## Work task
Set out the records below again exactly; skip the images.

Web page revision data
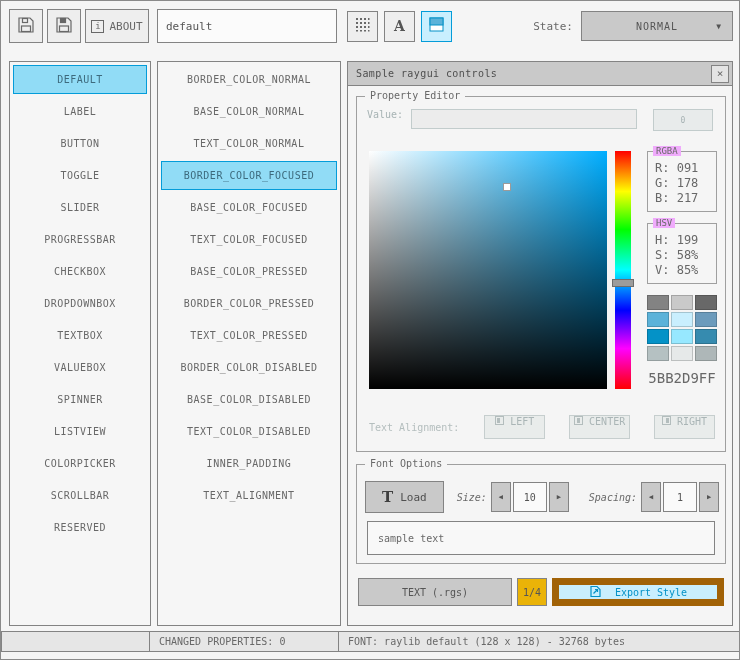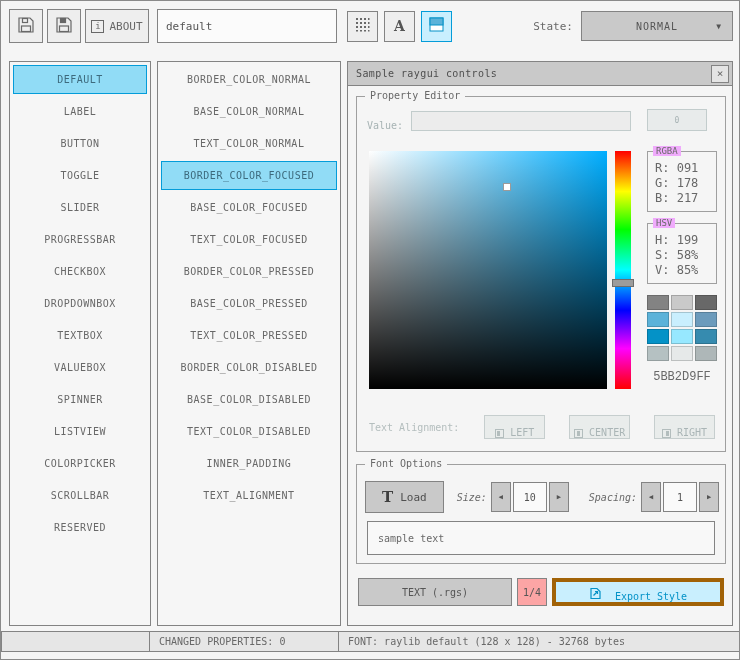"Value:" .value-row { align-items: flex-end -> flex-start; right: 18px -> 12px }
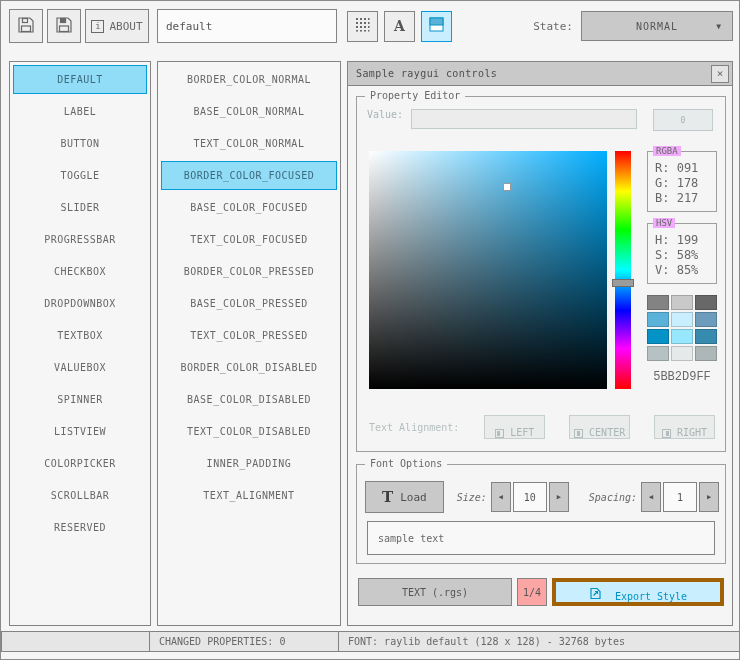"BORDER_COLOR_PRESSED" div.list-item { order: before "BASE_COLOR_PRESSED" -> after "BASE_COLOR_PRESSED" }
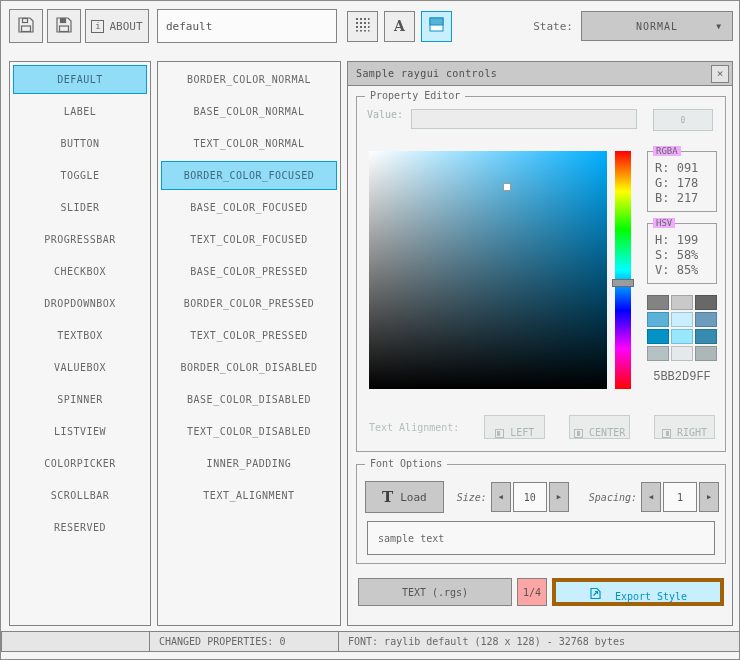"5BB2D9FF" .hex-value { font-family: Liberation Mono, monospace -> none; font-size: 12px -> 14px }
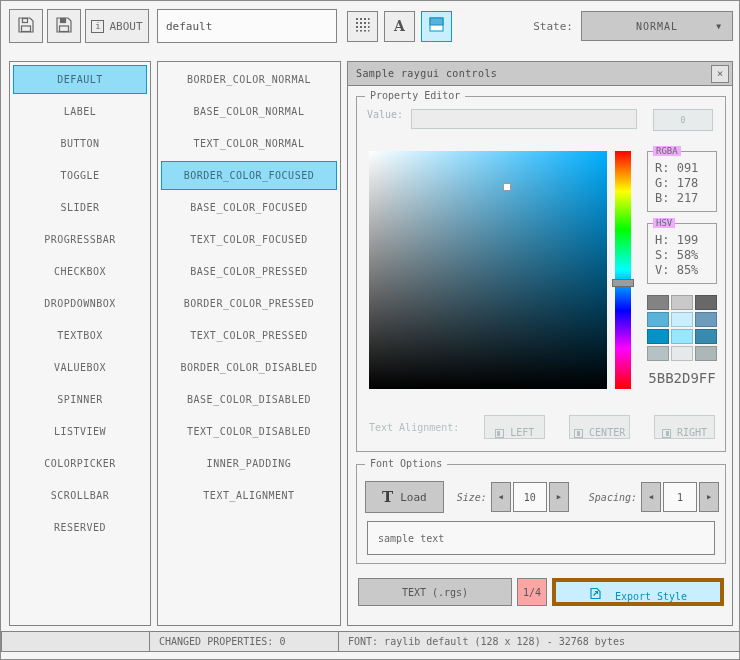"LEFT" .align-btn { align-items: flex-end -> flex-start }
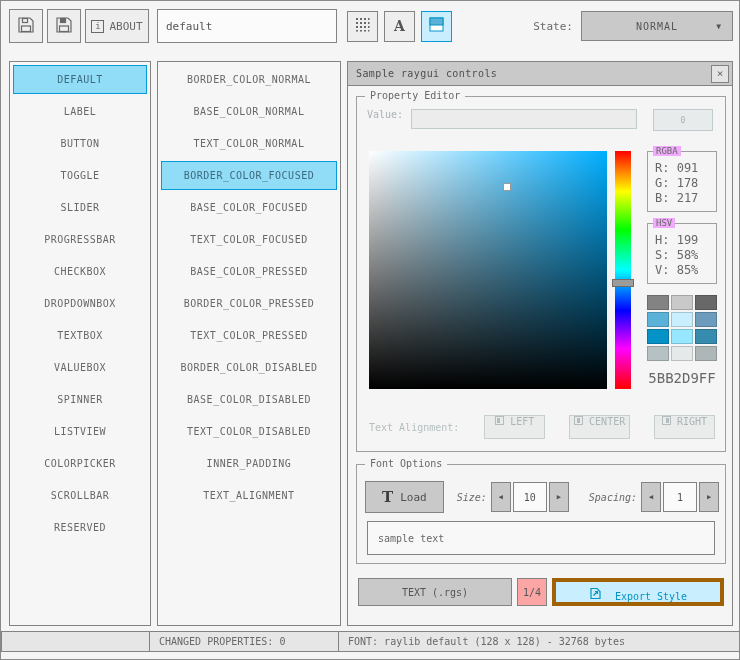"1/4" .page-btn { background: #fca5a5 -> #eab308 }
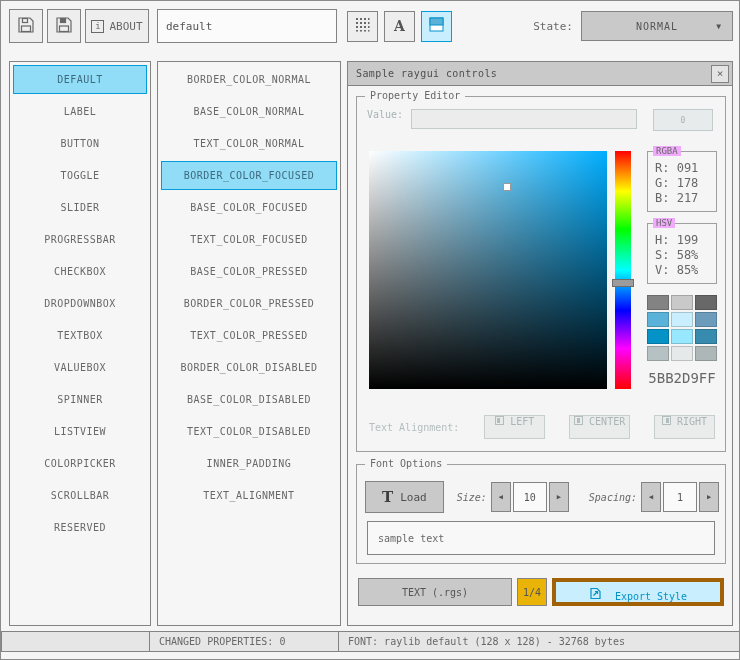"Export Style" .export-btn { align-items: flex-end -> center; border: 4px solid #a16207 -> 7px solid #a16207 }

## Your solution
"Value:" .value-row { align-items: flex-end -> flex-start; right: 18px -> 12px }
"BORDER_COLOR_PRESSED" div.list-item { order: before "BASE_COLOR_PRESSED" -> after "BASE_COLOR_PRESSED" }
"5BB2D9FF" .hex-value { font-family: Liberation Mono, monospace -> none; font-size: 12px -> 14px }
"LEFT" .align-btn { align-items: flex-end -> flex-start }
"1/4" .page-btn { background: #fca5a5 -> #eab308 }
"Export Style" .export-btn { align-items: flex-end -> center; border: 4px solid #a16207 -> 7px solid #a16207 }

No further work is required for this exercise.